┌────────

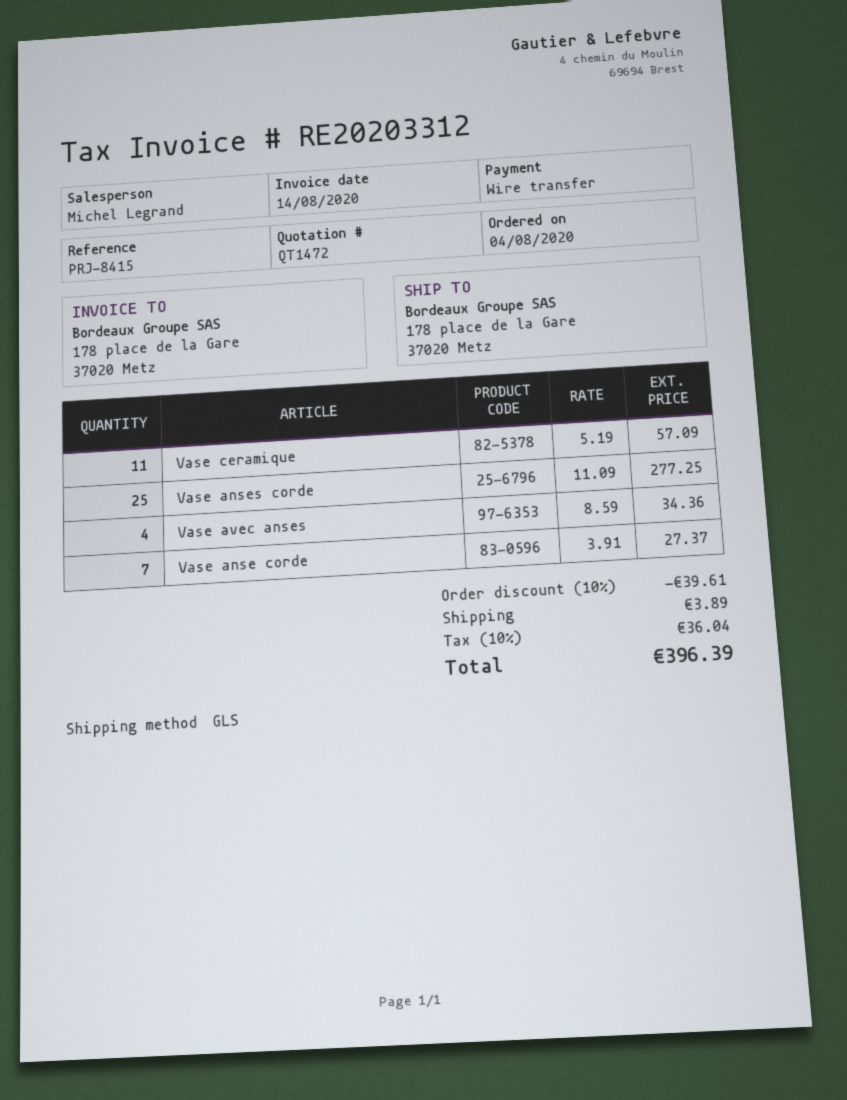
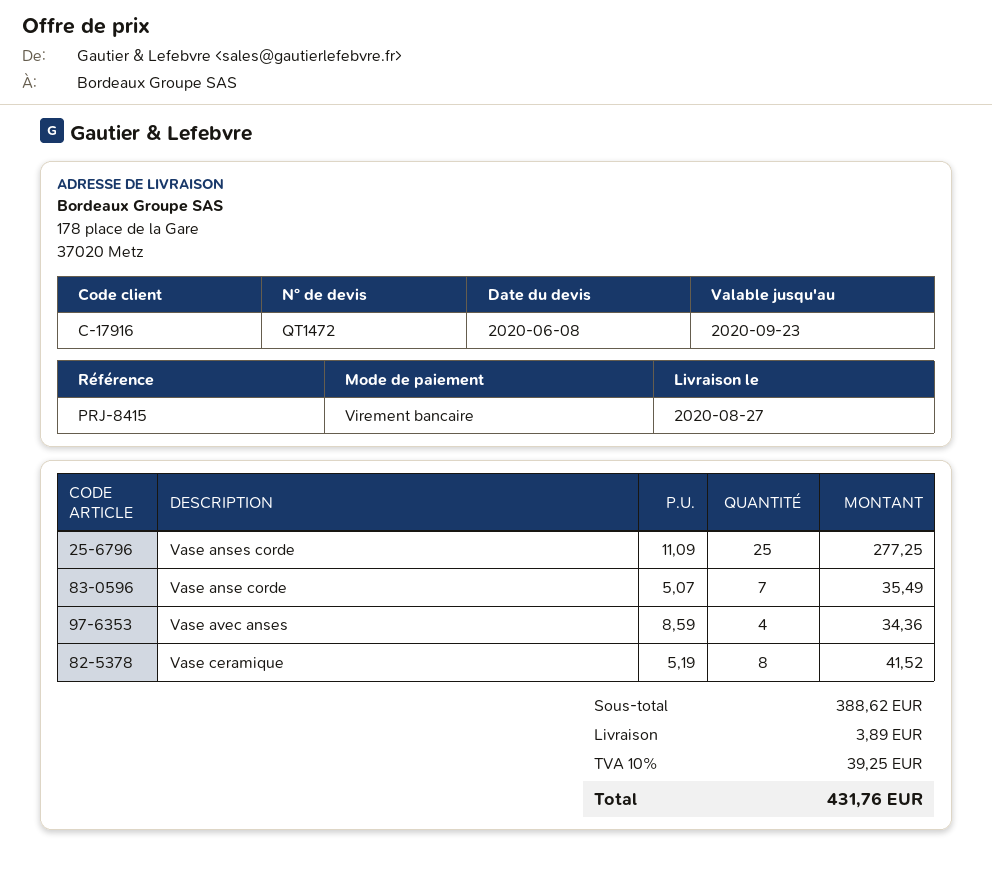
Vase ceramique: 11 x 5.19 = 57.09 -> 8 x 5.19 = 41.52
Vase anse corde: 7 x 3.91 = 27.37 -> 7 x 5.07 = 35.49
discount: 10% = 39.61 -> none
tax: 10% = 36.04 -> 10% = 39.25
total: 396.39 -> 431.76

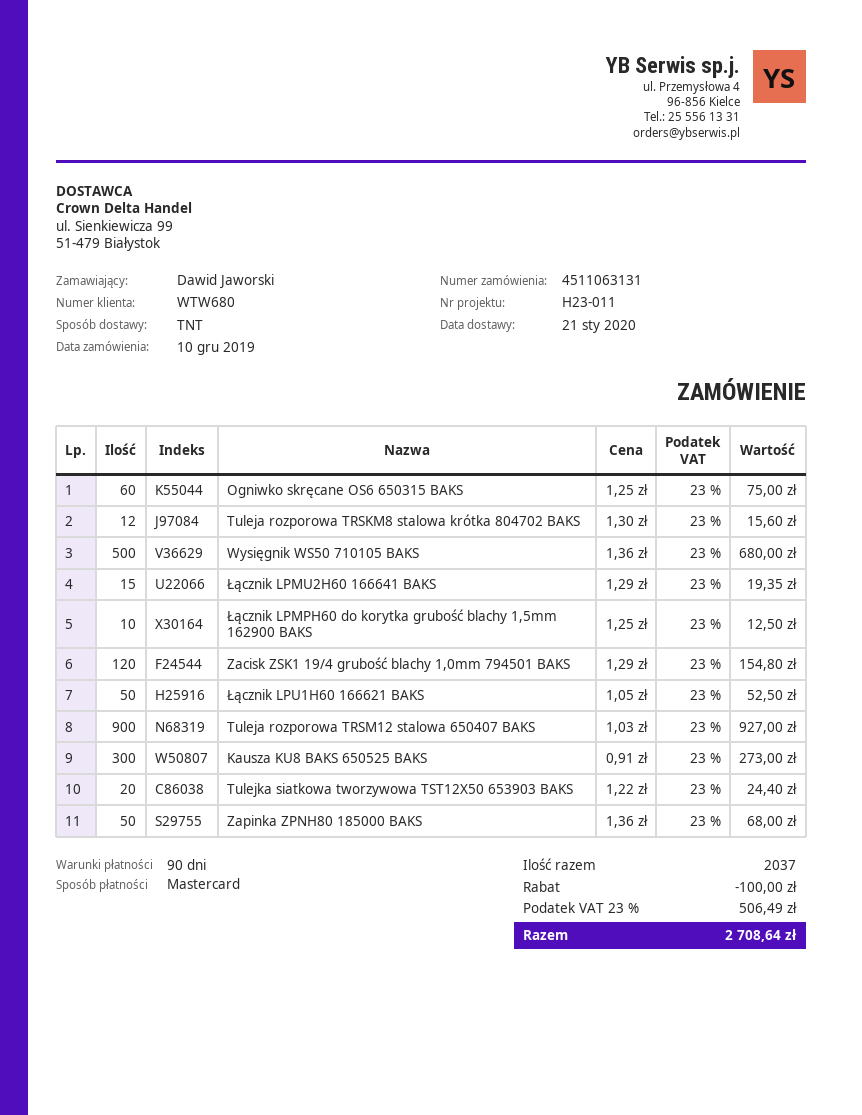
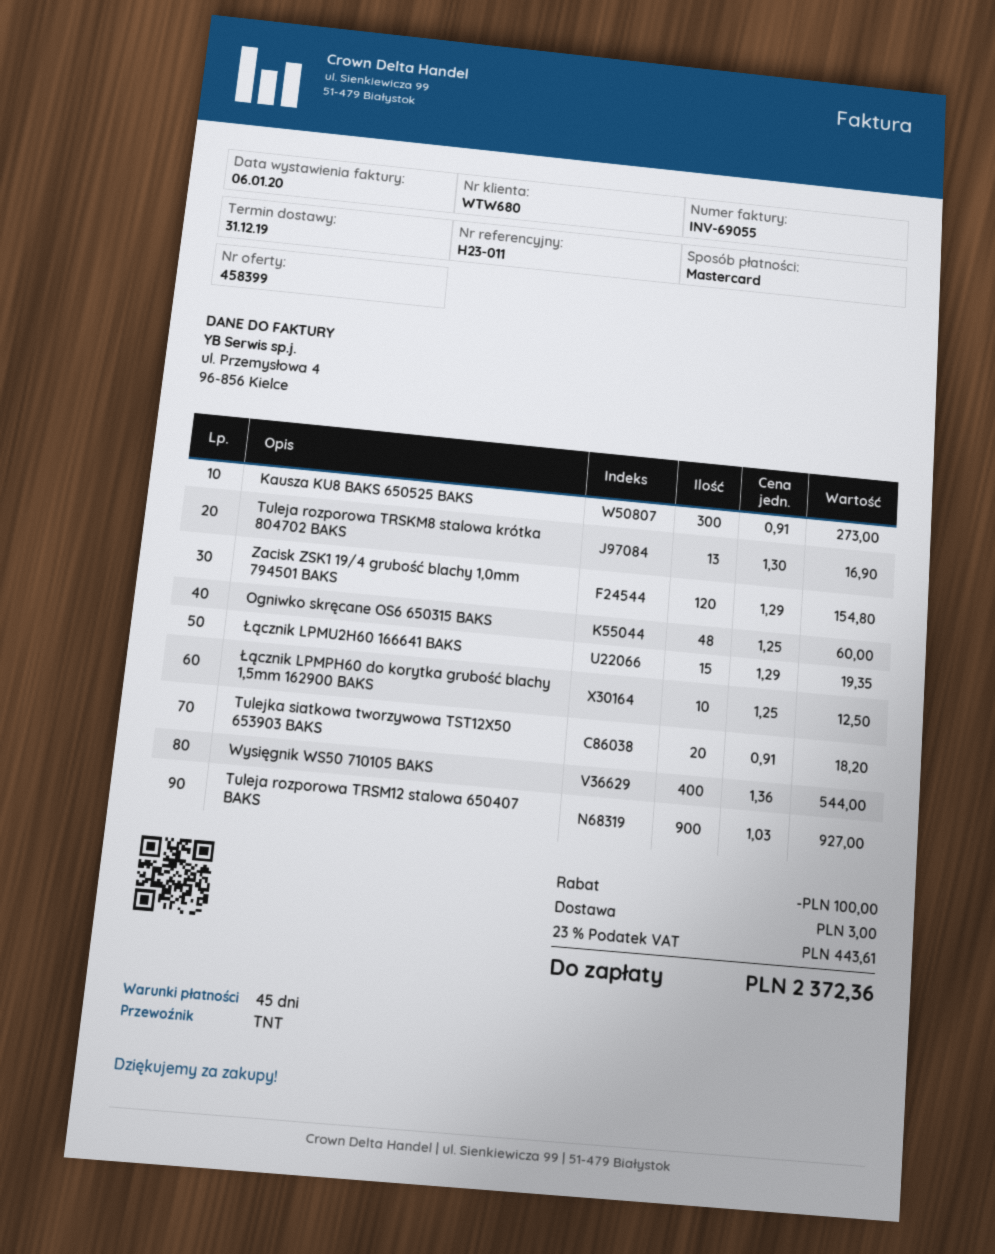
delivery date: 2020-01-21 -> 2019-12-31
payment terms: 90 days -> 45 days
Ogniwko skręcane OS6 650315 BAKS: 60 x 1.25 = 75.00 -> 48 x 1.25 = 60.00
Tuleja rozporowa TRSKM8 stalowa krótka 804702 BAKS: 12 x 1.30 = 15.60 -> 13 x 1.30 = 16.90
Wysięgnik WS50 710105 BAKS: 500 x 1.36 = 680.00 -> 400 x 1.36 = 544.00
Łącznik LPU1H60 166621 BAKS: 50 x 1.05 = 52.50 -> none
Tulejka siatkowa tworzywowa TST12X50 653903 BAKS: 20 x 1.22 = 24.40 -> 20 x 0.91 = 18.20
Zapinka ZPNH80 185000 BAKS: 50 x 1.36 = 68.00 -> none
shipping: none -> 3.00
tax: 23% = 506.49 -> 23% = 443.61
total: 2708.64 -> 2372.36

└────────

TASK: All lines from the line holding "shipping: none -> 3.00" through the end of the records above need to be transcribed exactly, and no other text should appear.

RESULT OF THE EXERCISE:
shipping: none -> 3.00
tax: 23% = 506.49 -> 23% = 443.61
total: 2708.64 -> 2372.36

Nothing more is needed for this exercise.